===== RECORDS TO PROCESS =====

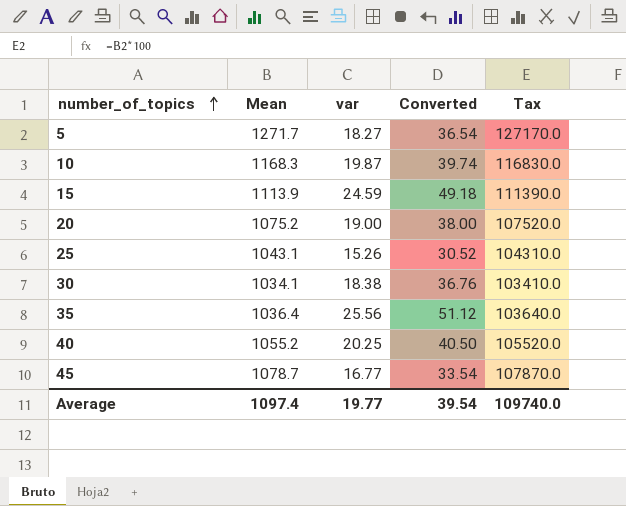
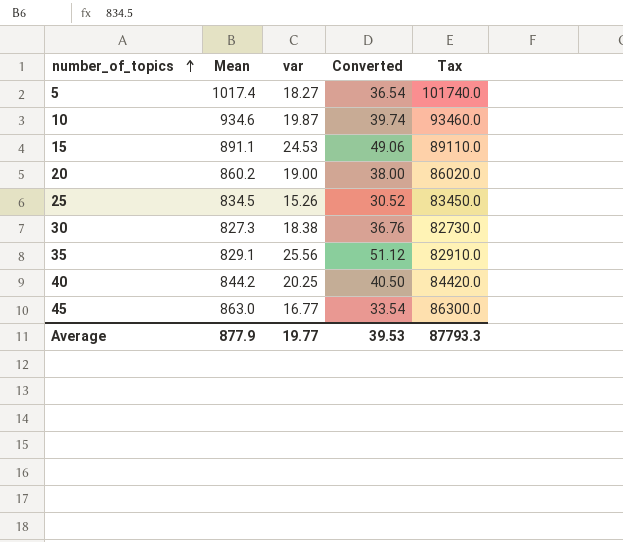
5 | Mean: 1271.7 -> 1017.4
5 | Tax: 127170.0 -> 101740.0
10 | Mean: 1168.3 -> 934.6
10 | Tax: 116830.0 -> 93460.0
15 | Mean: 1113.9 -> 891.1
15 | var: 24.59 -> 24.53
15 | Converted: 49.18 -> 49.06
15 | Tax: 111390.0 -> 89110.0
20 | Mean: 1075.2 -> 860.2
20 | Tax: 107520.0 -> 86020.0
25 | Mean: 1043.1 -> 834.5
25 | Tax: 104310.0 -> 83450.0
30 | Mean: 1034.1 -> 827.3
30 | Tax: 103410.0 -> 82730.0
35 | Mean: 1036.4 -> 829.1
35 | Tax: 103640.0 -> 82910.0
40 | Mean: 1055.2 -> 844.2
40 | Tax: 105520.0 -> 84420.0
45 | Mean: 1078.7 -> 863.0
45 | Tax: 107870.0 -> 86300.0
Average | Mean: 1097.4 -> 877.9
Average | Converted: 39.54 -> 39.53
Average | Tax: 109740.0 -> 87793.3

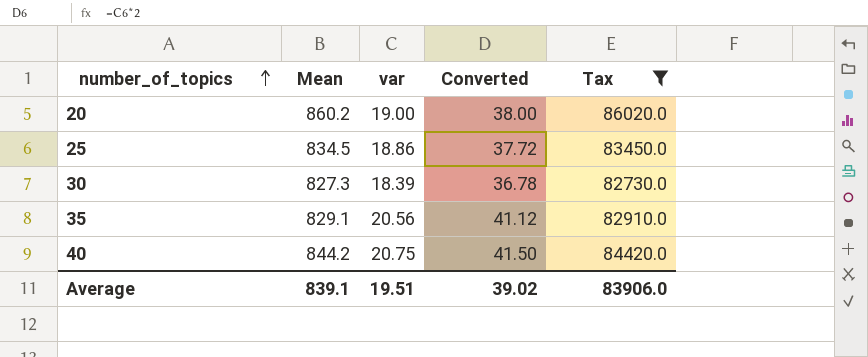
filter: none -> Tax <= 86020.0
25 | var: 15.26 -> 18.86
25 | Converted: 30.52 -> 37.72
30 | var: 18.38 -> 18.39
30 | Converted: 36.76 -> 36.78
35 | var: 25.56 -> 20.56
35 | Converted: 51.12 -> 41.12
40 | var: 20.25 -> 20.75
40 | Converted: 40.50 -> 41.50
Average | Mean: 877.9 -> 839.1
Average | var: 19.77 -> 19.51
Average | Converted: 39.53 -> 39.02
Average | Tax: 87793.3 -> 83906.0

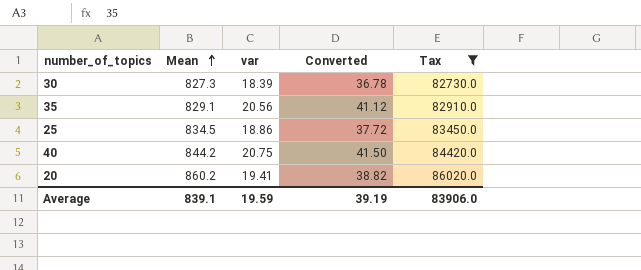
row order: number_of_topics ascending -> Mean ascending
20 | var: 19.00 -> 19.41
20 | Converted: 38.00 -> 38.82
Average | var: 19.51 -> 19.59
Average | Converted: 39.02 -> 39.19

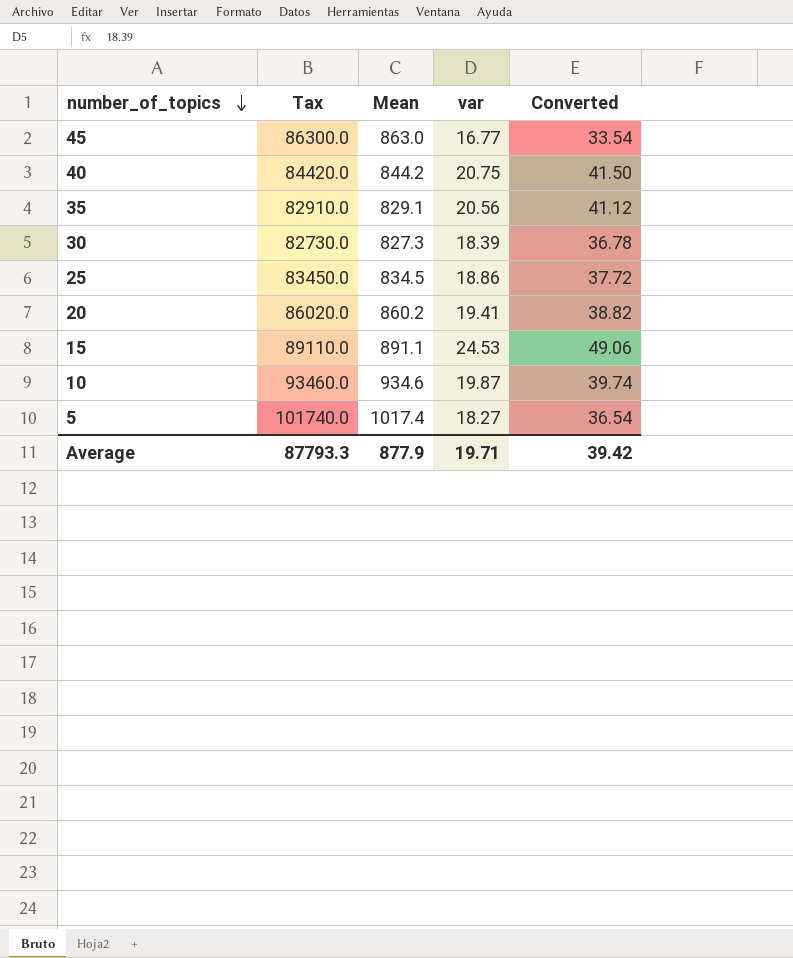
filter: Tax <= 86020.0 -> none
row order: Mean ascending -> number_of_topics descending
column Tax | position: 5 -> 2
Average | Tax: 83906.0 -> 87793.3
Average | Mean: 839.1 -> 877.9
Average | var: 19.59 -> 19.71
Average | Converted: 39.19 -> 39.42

=====

A word-for-word transcription of the entries above, free of images, is what is wanted.

5 | Mean: 1271.7 -> 1017.4
5 | Tax: 127170.0 -> 101740.0
10 | Mean: 1168.3 -> 934.6
10 | Tax: 116830.0 -> 93460.0
15 | Mean: 1113.9 -> 891.1
15 | var: 24.59 -> 24.53
15 | Converted: 49.18 -> 49.06
15 | Tax: 111390.0 -> 89110.0
20 | Mean: 1075.2 -> 860.2
20 | Tax: 107520.0 -> 86020.0
25 | Mean: 1043.1 -> 834.5
25 | Tax: 104310.0 -> 83450.0
30 | Mean: 1034.1 -> 827.3
30 | Tax: 103410.0 -> 82730.0
35 | Mean: 1036.4 -> 829.1
35 | Tax: 103640.0 -> 82910.0
40 | Mean: 1055.2 -> 844.2
40 | Tax: 105520.0 -> 84420.0
45 | Mean: 1078.7 -> 863.0
45 | Tax: 107870.0 -> 86300.0
Average | Mean: 1097.4 -> 877.9
Average | Converted: 39.54 -> 39.53
Average | Tax: 109740.0 -> 87793.3

filter: none -> Tax <= 86020.0
25 | var: 15.26 -> 18.86
25 | Converted: 30.52 -> 37.72
30 | var: 18.38 -> 18.39
30 | Converted: 36.76 -> 36.78
35 | var: 25.56 -> 20.56
35 | Converted: 51.12 -> 41.12
40 | var: 20.25 -> 20.75
40 | Converted: 40.50 -> 41.50
Average | Mean: 877.9 -> 839.1
Average | var: 19.77 -> 19.51
Average | Converted: 39.53 -> 39.02
Average | Tax: 87793.3 -> 83906.0

row order: number_of_topics ascending -> Mean ascending
20 | var: 19.00 -> 19.41
20 | Converted: 38.00 -> 38.82
Average | var: 19.51 -> 19.59
Average | Converted: 39.02 -> 39.19

filter: Tax <= 86020.0 -> none
row order: Mean ascending -> number_of_topics descending
column Tax | position: 5 -> 2
Average | Tax: 83906.0 -> 87793.3
Average | Mean: 839.1 -> 877.9
Average | var: 19.59 -> 19.71
Average | Converted: 39.19 -> 39.42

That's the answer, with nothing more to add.